A Polícia Federal do Amapá considerou ontem que a investigação sobre a licitação da estrada de ferro do Amapá, vencida por uma empresa ligada à mineradora MMX, do empresário Eike Batista, pode ter sido prejudicada. Isso porque os advogados da MMX teriam tido acesso ao inquérito dois dias antes da realização da Operação Toque de Midas, que no dia 11 cumpriu 12 mandados de busca e apreensão em três Estados. A informação é do superintendente da PF do Amapá, Anderson Rui Fontel.

O advogado da MMX, Celso Vilardi, nega. Ele afirma que só teve acesso aos autos no próprio dia 11, quando a diligência já estava sendo realizada no Pará, no Amapá e no Rio, onde a sede da MMX e a residência de Eike foram vasculhadas. Vilardi diz que soube de uma eventual investigação sobre a MMX porque um agente da PF que dá aulas de Direito em uma faculdade de Macapá soltou a informação em plena sala de aula.

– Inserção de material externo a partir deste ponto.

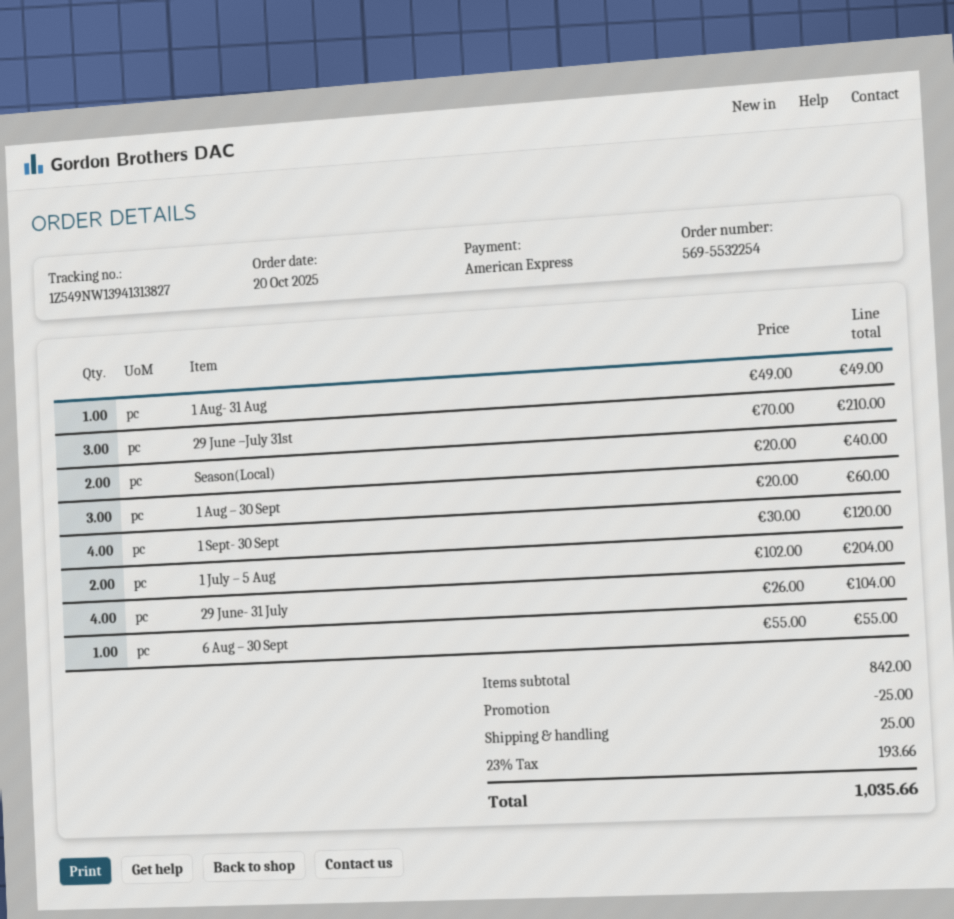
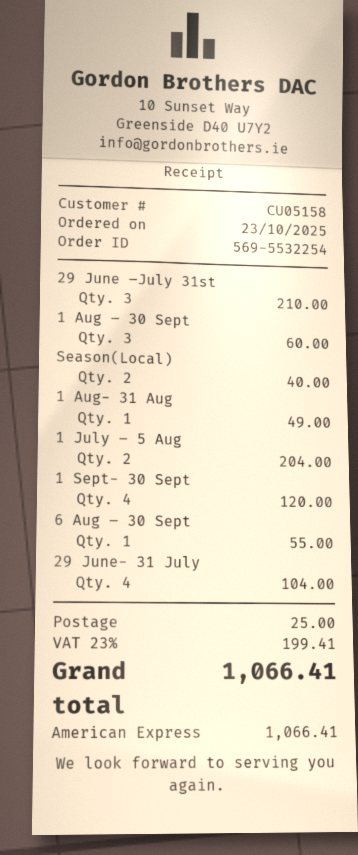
order date: 2025-10-20 -> 2025-10-23
discount: 25.00 -> none
tax: 23% = 193.66 -> 23% = 199.41
total: 1035.66 -> 1066.41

Uma aluna casada com um executivo da MMX estava lá, segundo ele.

"A empresa sabia que algo estava acontecendo. A operação foi prejudicada porque, se o investigado sabe de algo, ele vai se precaver de alguma forma", afirma Fontel, que estima prazo de três meses para a apuração ser concluída. Ele diz ter estranhado o fato de os advogados terem acessado os autos da investigação porque ela corre sob segredo de Justiça.

"O prejuízo já aconteceu. Tive acesso aos autos e neles não há nenhuma prova de que houve fraude na licitação", rebate o advogado da MMX. Ele relata que sua primeira tentativa de acessar o inquérito ocorreu em 1º de julho na Justiça Federal do Amapá e na própria PF, que negaram o acesso. Depois disso, Vilardi conta que ajuizou um habeas corpus no Tribunal Regional Federal de Brasília com o argumento de que o Supremo Tribunal Federal já havia consolidado entendimento no qual não existe investigação sigilosa.

Segundo ele, o argumento foi aceito pelo TRF, mas, mesmo assim, a PF teria resistido a fornecer os dados sob a alegação de que os nomes das pessoas que poderiam ser alvo da investigação não estavam no sistema.

A Operação Toque de Midas foi deflagrada a partir de denúncias ajuizadas no Ministério Público Federal do Amapá. Uma delas é de autoria de Jorge Afonso Ramos, de 65 anos. Dono de um jornal com tiragem de 2 mil exemplares quinzenais que circulam em localidades como o Oiapoque, Guiana Francesa e Suriname, ele já foi técnico de futebol no Catar.